Repeat each record word for word. Leave nothing out.

Version comparison data:
::::::::::

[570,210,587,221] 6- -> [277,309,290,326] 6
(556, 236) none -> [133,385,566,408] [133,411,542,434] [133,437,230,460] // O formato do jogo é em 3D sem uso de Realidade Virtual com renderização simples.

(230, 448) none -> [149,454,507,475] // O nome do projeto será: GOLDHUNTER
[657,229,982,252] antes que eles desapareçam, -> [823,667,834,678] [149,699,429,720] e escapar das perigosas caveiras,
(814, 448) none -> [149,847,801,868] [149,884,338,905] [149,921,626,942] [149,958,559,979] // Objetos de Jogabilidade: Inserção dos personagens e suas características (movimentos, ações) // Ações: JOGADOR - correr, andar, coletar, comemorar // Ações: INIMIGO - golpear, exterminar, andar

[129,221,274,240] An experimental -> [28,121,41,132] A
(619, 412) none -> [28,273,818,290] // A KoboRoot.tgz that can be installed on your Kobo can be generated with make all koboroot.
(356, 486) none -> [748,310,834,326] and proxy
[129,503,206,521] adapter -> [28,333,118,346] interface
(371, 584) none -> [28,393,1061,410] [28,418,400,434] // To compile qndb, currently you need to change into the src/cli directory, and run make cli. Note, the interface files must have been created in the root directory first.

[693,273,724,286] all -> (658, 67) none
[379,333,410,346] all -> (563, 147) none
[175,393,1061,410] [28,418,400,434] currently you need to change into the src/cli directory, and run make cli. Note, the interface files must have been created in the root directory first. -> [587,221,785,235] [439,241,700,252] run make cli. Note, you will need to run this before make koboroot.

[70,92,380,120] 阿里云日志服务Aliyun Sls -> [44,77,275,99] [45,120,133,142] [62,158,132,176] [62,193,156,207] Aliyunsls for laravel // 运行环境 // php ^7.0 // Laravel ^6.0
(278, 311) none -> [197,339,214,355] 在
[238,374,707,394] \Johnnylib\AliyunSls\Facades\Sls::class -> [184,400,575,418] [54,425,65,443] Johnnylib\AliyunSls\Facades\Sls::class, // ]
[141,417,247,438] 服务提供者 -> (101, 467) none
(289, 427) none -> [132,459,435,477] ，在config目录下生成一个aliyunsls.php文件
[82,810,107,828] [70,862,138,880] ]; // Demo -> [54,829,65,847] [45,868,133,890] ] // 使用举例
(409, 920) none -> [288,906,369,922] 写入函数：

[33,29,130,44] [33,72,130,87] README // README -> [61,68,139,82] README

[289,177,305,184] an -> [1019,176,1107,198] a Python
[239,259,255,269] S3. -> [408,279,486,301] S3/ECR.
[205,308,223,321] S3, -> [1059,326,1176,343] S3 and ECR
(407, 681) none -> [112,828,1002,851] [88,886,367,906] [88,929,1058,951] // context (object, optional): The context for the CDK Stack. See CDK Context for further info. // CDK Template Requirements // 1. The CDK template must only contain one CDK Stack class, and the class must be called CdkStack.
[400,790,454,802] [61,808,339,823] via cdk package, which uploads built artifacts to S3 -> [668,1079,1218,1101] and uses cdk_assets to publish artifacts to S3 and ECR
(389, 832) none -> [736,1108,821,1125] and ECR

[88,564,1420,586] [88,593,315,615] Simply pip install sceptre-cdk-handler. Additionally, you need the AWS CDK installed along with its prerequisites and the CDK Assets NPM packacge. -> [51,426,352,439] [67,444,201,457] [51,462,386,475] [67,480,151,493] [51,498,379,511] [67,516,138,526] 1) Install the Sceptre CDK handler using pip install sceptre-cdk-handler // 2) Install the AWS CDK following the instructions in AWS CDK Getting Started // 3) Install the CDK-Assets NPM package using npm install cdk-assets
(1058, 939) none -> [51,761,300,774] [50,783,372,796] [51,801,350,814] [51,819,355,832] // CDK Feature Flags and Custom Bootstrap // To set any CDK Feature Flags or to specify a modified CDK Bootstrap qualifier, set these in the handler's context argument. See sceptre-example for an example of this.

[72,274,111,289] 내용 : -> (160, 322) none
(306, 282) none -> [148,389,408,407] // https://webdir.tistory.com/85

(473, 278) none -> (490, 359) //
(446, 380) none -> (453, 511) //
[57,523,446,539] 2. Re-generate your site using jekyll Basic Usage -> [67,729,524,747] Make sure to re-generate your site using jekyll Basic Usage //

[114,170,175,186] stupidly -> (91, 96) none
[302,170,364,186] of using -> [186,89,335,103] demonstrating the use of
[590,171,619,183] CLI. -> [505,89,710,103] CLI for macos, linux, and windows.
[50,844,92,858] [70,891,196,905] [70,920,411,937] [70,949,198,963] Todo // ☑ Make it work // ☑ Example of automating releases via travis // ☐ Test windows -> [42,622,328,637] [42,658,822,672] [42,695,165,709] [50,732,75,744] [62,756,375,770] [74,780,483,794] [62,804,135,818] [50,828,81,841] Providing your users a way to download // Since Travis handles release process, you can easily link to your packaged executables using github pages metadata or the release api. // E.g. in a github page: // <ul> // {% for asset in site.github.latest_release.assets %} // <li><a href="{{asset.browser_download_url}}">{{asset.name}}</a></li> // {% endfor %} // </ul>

::::::::::

Response to the exercise:
[570,210,587,221] 6- -> [277,309,290,326] 6
(556, 236) none -> [133,385,566,408] [133,411,542,434] [133,437,230,460] // O formato do jogo é em 3D sem uso de Realidade Virtual com renderização simples.

(230, 448) none -> [149,454,507,475] // O nome do projeto será: GOLDHUNTER
[657,229,982,252] antes que eles desapareçam, -> [823,667,834,678] [149,699,429,720] e escapar das perigosas caveiras,
(814, 448) none -> [149,847,801,868] [149,884,338,905] [149,921,626,942] [149,958,559,979] // Objetos de Jogabilidade: Inserção dos personagens e suas características (movimentos, ações) // Ações: JOGADOR - correr, andar, coletar, comemorar // Ações: INIMIGO - golpear, exterminar, andar

[129,221,274,240] An experimental -> [28,121,41,132] A
(619, 412) none -> [28,273,818,290] // A KoboRoot.tgz that can be installed on your Kobo can be generated with make all koboroot.
(356, 486) none -> [748,310,834,326] and proxy
[129,503,206,521] adapter -> [28,333,118,346] interface
(371, 584) none -> [28,393,1061,410] [28,418,400,434] // To compile qndb, currently you need to change into the src/cli directory, and run make cli. Note, the interface files must have been created in the root directory first.

[693,273,724,286] all -> (658, 67) none
[379,333,410,346] all -> (563, 147) none
[175,393,1061,410] [28,418,400,434] currently you need to change into the src/cli directory, and run make cli. Note, the interface files must have been created in the root directory first. -> [587,221,785,235] [439,241,700,252] run make cli. Note, you will need to run this before make koboroot.

[70,92,380,120] 阿里云日志服务Aliyun Sls -> [44,77,275,99] [45,120,133,142] [62,158,132,176] [62,193,156,207] Aliyunsls for laravel // 运行环境 // php ^7.0 // Laravel ^6.0
(278, 311) none -> [197,339,214,355] 在
[238,374,707,394] \Johnnylib\AliyunSls\Facades\Sls::class -> [184,400,575,418] [54,425,65,443] Johnnylib\AliyunSls\Facades\Sls::class, // ]
[141,417,247,438] 服务提供者 -> (101, 467) none
(289, 427) none -> [132,459,435,477] ，在config目录下生成一个aliyunsls.php文件
[82,810,107,828] [70,862,138,880] ]; // Demo -> [54,829,65,847] [45,868,133,890] ] // 使用举例
(409, 920) none -> [288,906,369,922] 写入函数：

[33,29,130,44] [33,72,130,87] README // README -> [61,68,139,82] README

[289,177,305,184] an -> [1019,176,1107,198] a Python
[239,259,255,269] S3. -> [408,279,486,301] S3/ECR.
[205,308,223,321] S3, -> [1059,326,1176,343] S3 and ECR
(407, 681) none -> [112,828,1002,851] [88,886,367,906] [88,929,1058,951] // context (object, optional): The context for the CDK Stack. See CDK Context for further info. // CDK Template Requirements // 1. The CDK template must only contain one CDK Stack class, and the class must be called CdkStack.
[400,790,454,802] [61,808,339,823] via cdk package, which uploads built artifacts to S3 -> [668,1079,1218,1101] and uses cdk_assets to publish artifacts to S3 and ECR
(389, 832) none -> [736,1108,821,1125] and ECR

[88,564,1420,586] [88,593,315,615] Simply pip install sceptre-cdk-handler. Additionally, you need the AWS CDK installed along with its prerequisites and the CDK Assets NPM packacge. -> [51,426,352,439] [67,444,201,457] [51,462,386,475] [67,480,151,493] [51,498,379,511] [67,516,138,526] 1) Install the Sceptre CDK handler using pip install sceptre-cdk-handler // 2) Install the AWS CDK following the instructions in AWS CDK Getting Started // 3) Install the CDK-Assets NPM package using npm install cdk-assets
(1058, 939) none -> [51,761,300,774] [50,783,372,796] [51,801,350,814] [51,819,355,832] // CDK Feature Flags and Custom Bootstrap // To set any CDK Feature Flags or to specify a modified CDK Bootstrap qualifier, set these in the handler's context argument. See sceptre-example for an example of this.

[72,274,111,289] 내용 : -> (160, 322) none
(306, 282) none -> [148,389,408,407] // https://webdir.tistory.com/85

(473, 278) none -> (490, 359) //
(446, 380) none -> (453, 511) //
[57,523,446,539] 2. Re-generate your site using jekyll Basic Usage -> [67,729,524,747] Make sure to re-generate your site using jekyll Basic Usage //

[114,170,175,186] stupidly -> (91, 96) none
[302,170,364,186] of using -> [186,89,335,103] demonstrating the use of
[590,171,619,183] CLI. -> [505,89,710,103] CLI for macos, linux, and windows.
[50,844,92,858] [70,891,196,905] [70,920,411,937] [70,949,198,963] Todo // ☑ Make it work // ☑ Example of automating releases via travis // ☐ Test windows -> [42,622,328,637] [42,658,822,672] [42,695,165,709] [50,732,75,744] [62,756,375,770] [74,780,483,794] [62,804,135,818] [50,828,81,841] Providing your users a way to download // Since Travis handles release process, you can easily link to your packaged executables using github pages metadata or the release api. // E.g. in a github page: // <ul> // {% for asset in site.github.latest_release.assets %} // <li><a href="{{asset.browser_download_url}}">{{asset.name}}</a></li> // {% endfor %} // </ul>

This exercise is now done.